The desperate attempt to get women into STEM fields is also based on the idea that, absent discrimination, women and men would be equally represented in the sciences.

This is highly unlikely, however. Differences in math proficiency between boys and girls show up as early as kindergarten. In the top .01 percent of math ability, where we find scientific genius, there are 2.5 males in the US for every female, according to a recent paper in the journal Intelligence.

This may help explain why women make up 14 percent of engineering workers and 25 percent of computer workers. To acknowledge this was once common sense; now it can get you fired. Ask James Damore, the Google engineer who questioned the company’s hiring preferences for females.

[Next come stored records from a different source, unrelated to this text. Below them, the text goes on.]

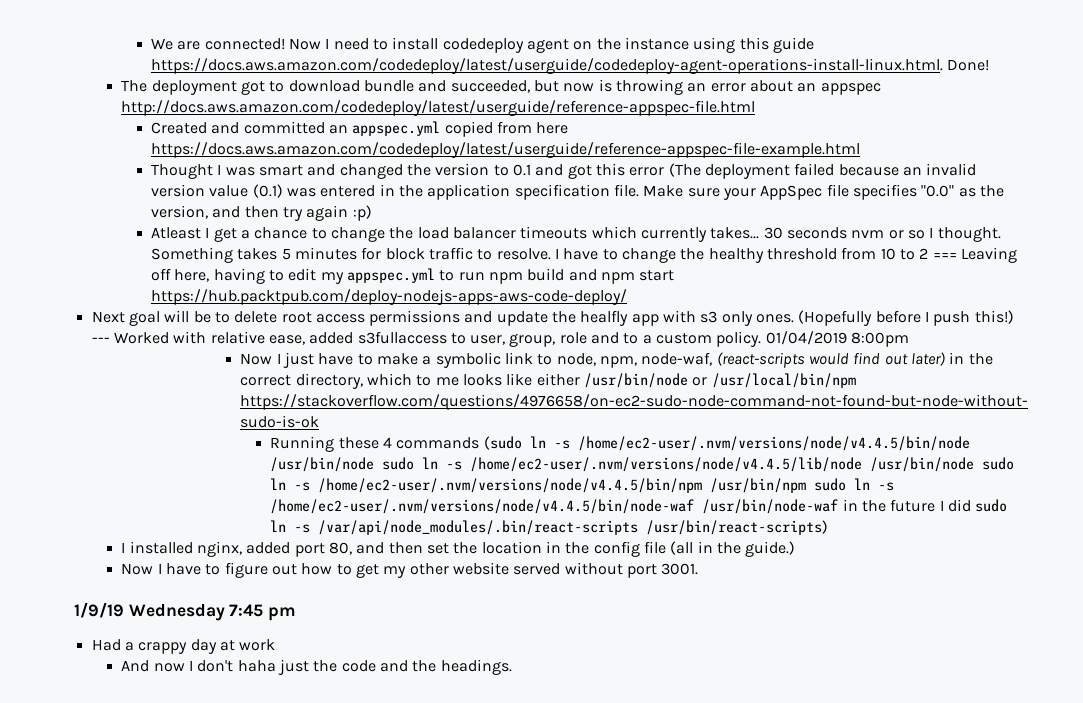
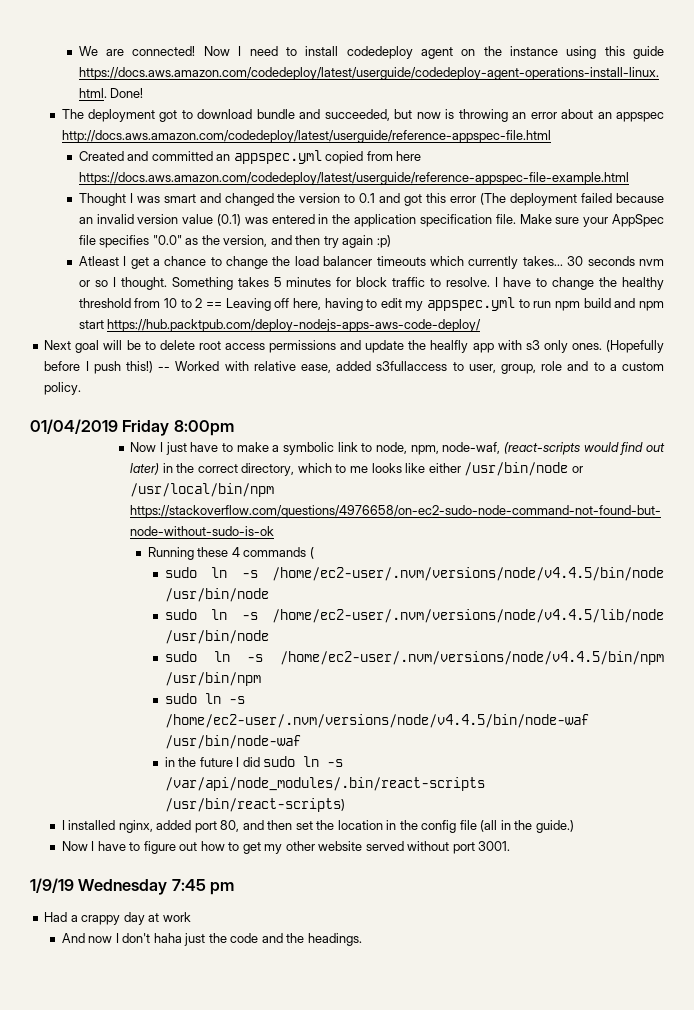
[932,253,957,259] === -> [205,302,222,308] ==
[91,337,110,343] --- -> [158,366,171,371] --
[765,331,847,345] 01/04/2019 -> [30,419,170,436] // 01/04/2019 Friday
[483,436,522,450] (sudo -> [309,547,314,559] [164,567,197,578] ( // sudo
(375, 464) none -> (269, 595) //
(975, 464) none -> (269, 637) //
(807, 485) none -> (261, 679) //
(839, 506) none -> (301, 742) //

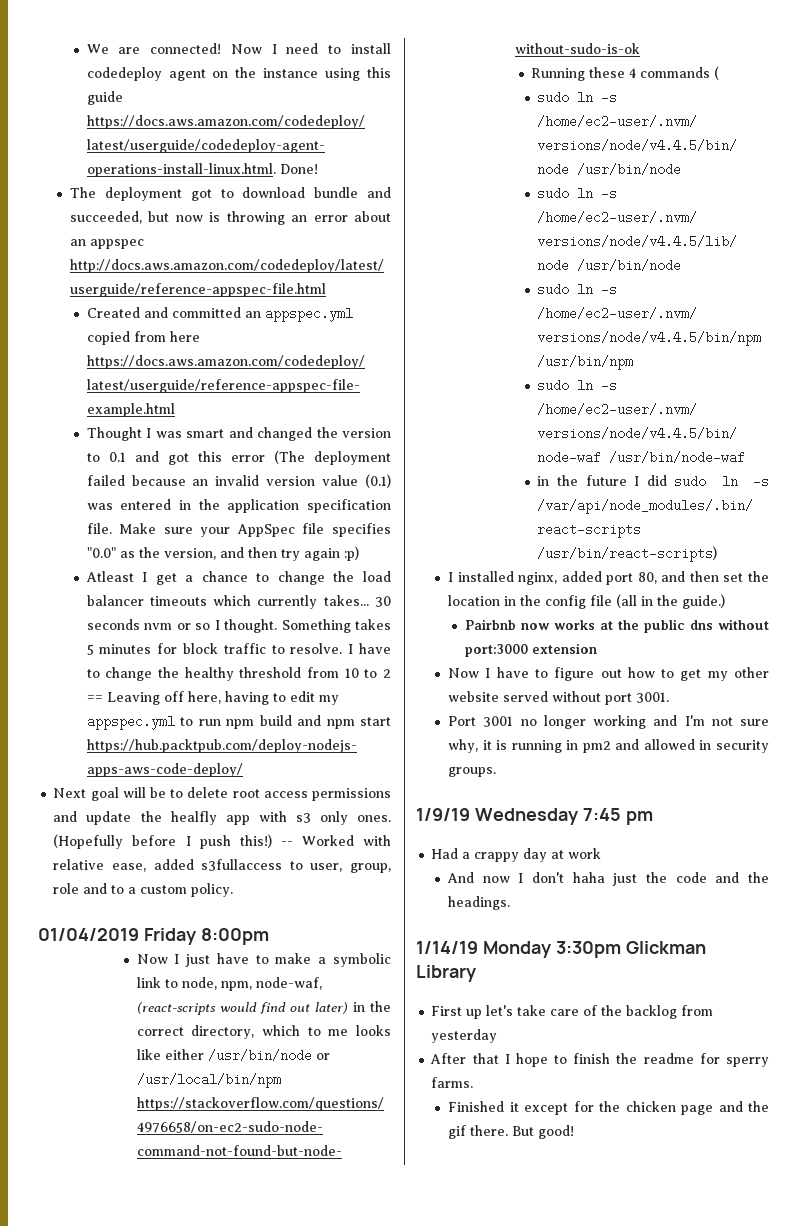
(574, 826) none -> [464,619,769,633] [464,643,597,657] // Pairbnb now works at the public dns without port:3000 extension
(511, 846) none -> [448,715,769,729] [448,739,769,753] [448,767,497,777] // Port 3001 no longer working and I'm not sure why, it is running in pm2 and allowed in security groups.
(362, 939) none -> [416,941,706,958] [416,965,476,982] [431,1005,714,1019] [431,1029,498,1043] [430,1053,769,1067] [431,1077,474,1088] [448,1101,769,1115] [448,1125,575,1139] // 1/14/19 Monday 3:30pm Glickman Library // First up let's take care of the backlog from yesterday // After that I hope to finish the readme for sperry farms. // Finished it except for the chicken page and the gif there. But good!

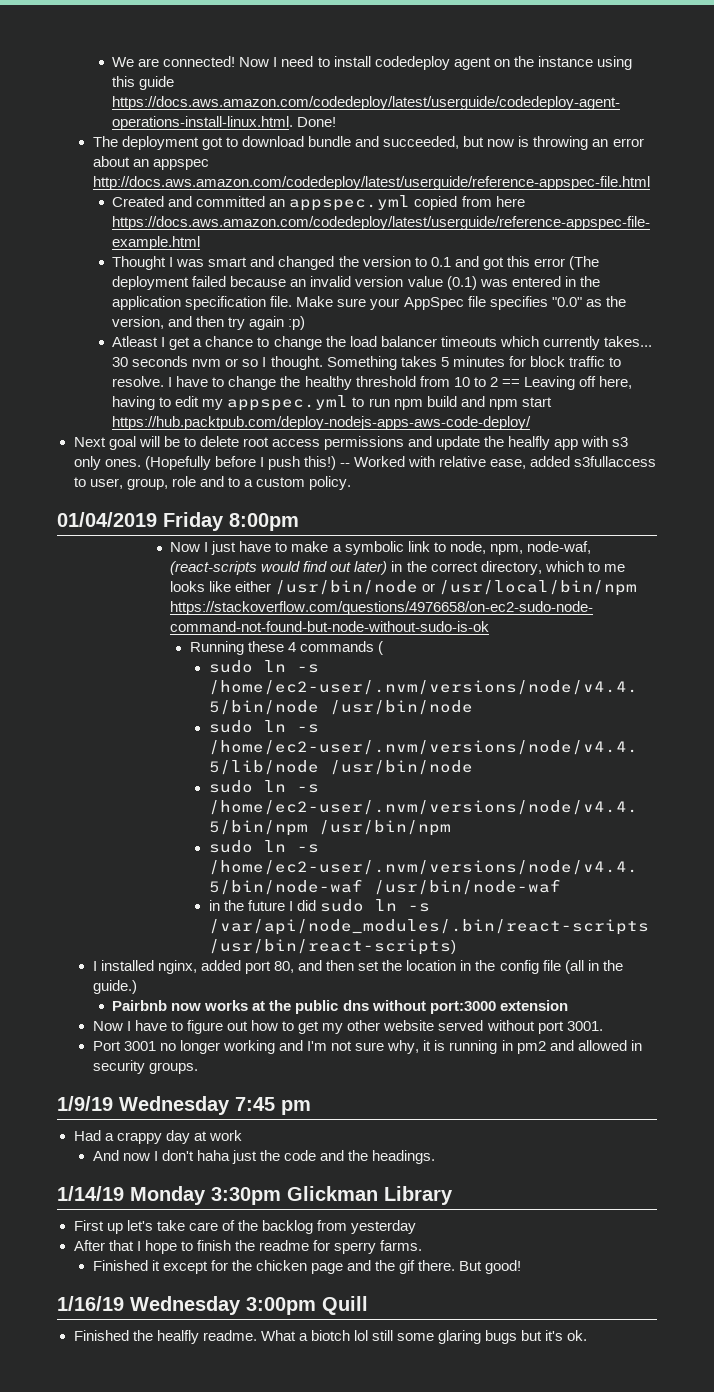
(575, 1132) none -> [57,1296,368,1315] [73,1330,588,1344] // 1/16/19 Wednesday 3:00pm Quill // Finished the healfly readme. What a biotch lol still some glaring bugs but it's ok.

The National Labor Relations Board upheld Google’s firing of Damore on the grounds that his statements about “purported biological differences between men and women” were “discriminatory and constituted sexual harassment.” This decision means that every evolutionary biologist, neurologist, or economist who acknowledges the differences between males and females is at risk of his job.

The unique accomplishments of Western science were achieved without regard to the sex or skin color of its creators. Now, however, funders, industry leaders, and academic administrators want us to believe that “diversity” is the key to the future.

But the truth is the exact opposite: we want our best scientific minds to be free to do their best work. In our highly competitive world, identity politics is an indulgence we can’t afford.

I’m Heather Mac Donald, fellow at the Manhattan Institute, for Prager University.